In the listing below, a line holding "Udo Rug - More" and a line holding "Braided Bell Baubles" mark the range. Retype both exactly, with all lines between them.

◆ ◆ ◆ ◆ ◆ ◆ ◆

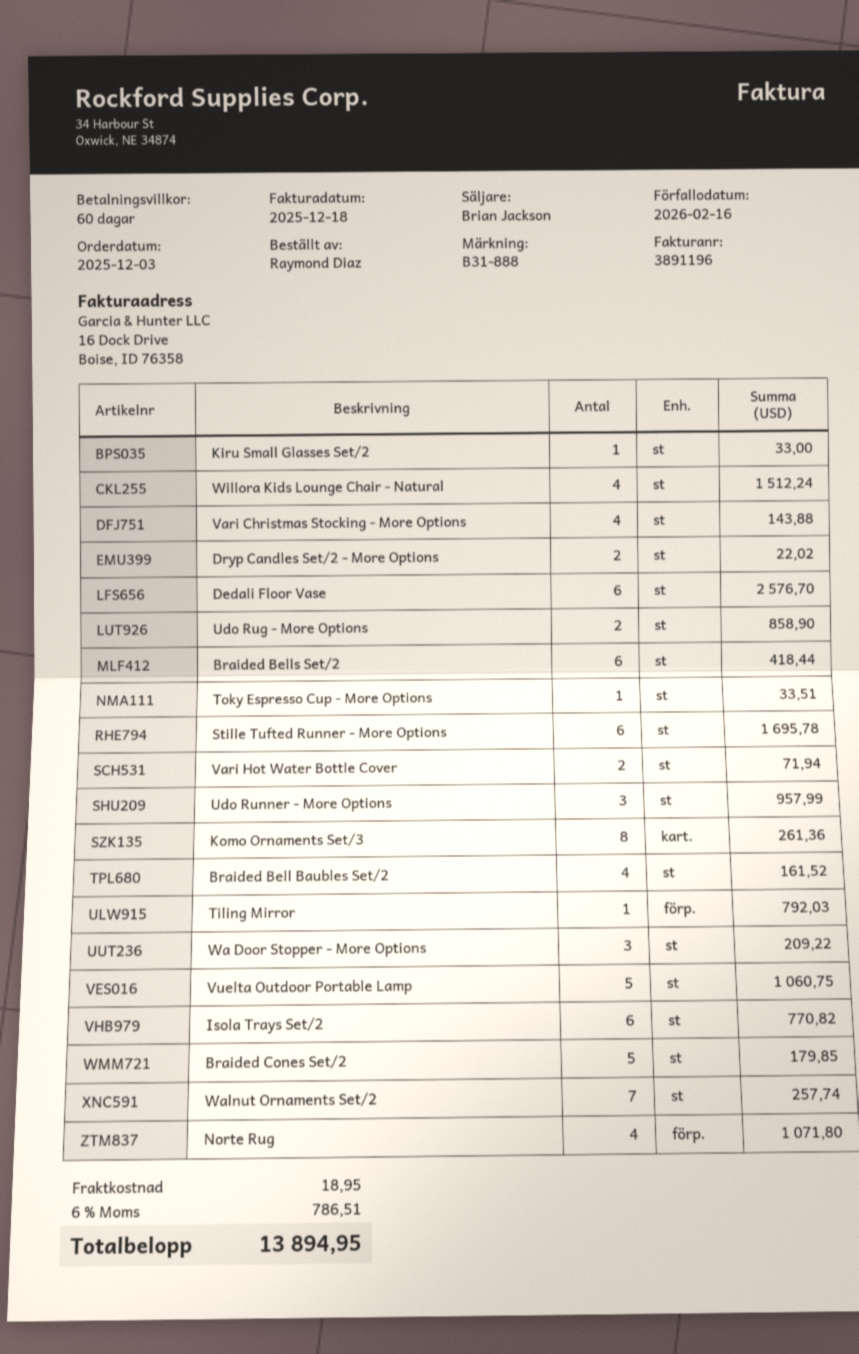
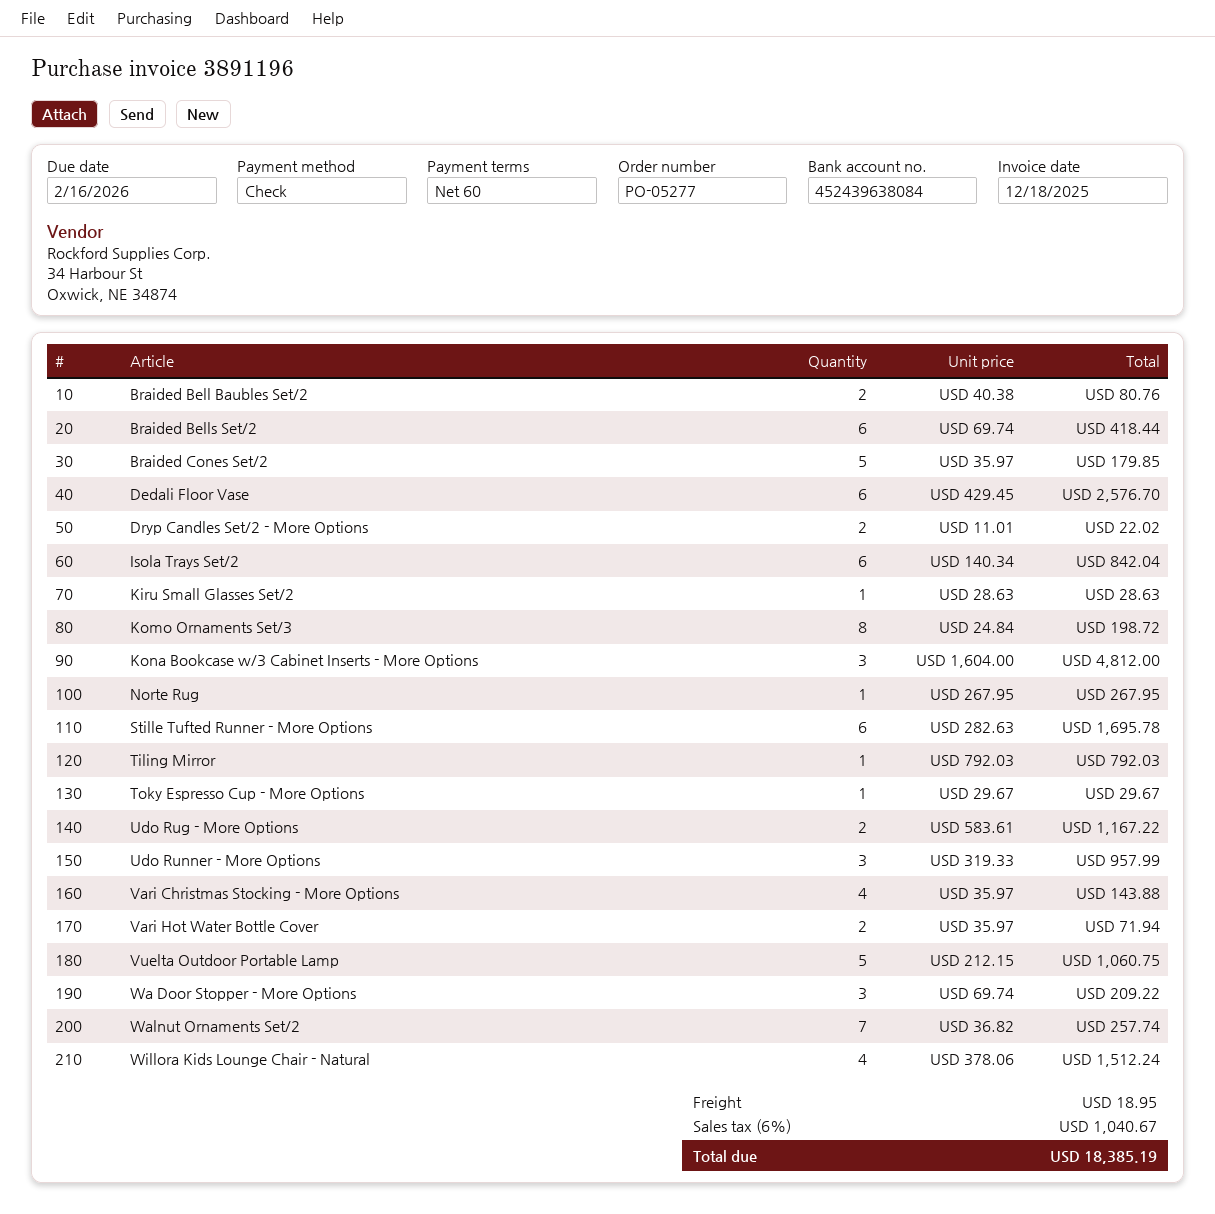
Kiru Small Glasses Set/2: 1 for 33.00 -> 1 for 28.63
Udo Rug - More Options: 2 for 858.90 -> 2 for 1167.22
Toky Espresso Cup - More Options: 1 for 33.51 -> 1 for 29.67
Komo Ornaments Set/3: 8 for 261.36 -> 8 for 198.72
Braided Bell Baubles Set/2: 4 for 161.52 -> 2 for 80.76
Isola Trays Set/2: 6 for 770.82 -> 6 for 842.04
Norte Rug: 4 for 1071.80 -> 1 for 267.95
Kona Bookcase w/3 Cabinet Inserts - More Options: none -> 3 for 4812.00
tax: 6% = 786.51 -> 6% = 1040.67
total: 13894.95 -> 18385.19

◆ ◆ ◆ ◆ ◆ ◆ ◆

▶ **ANSWER**:
Udo Rug - More Options: 2 for 858.90 -> 2 for 1167.22
Toky Espresso Cup - More Options: 1 for 33.51 -> 1 for 29.67
Komo Ornaments Set/3: 8 for 261.36 -> 8 for 198.72
Braided Bell Baubles Set/2: 4 for 161.52 -> 2 for 80.76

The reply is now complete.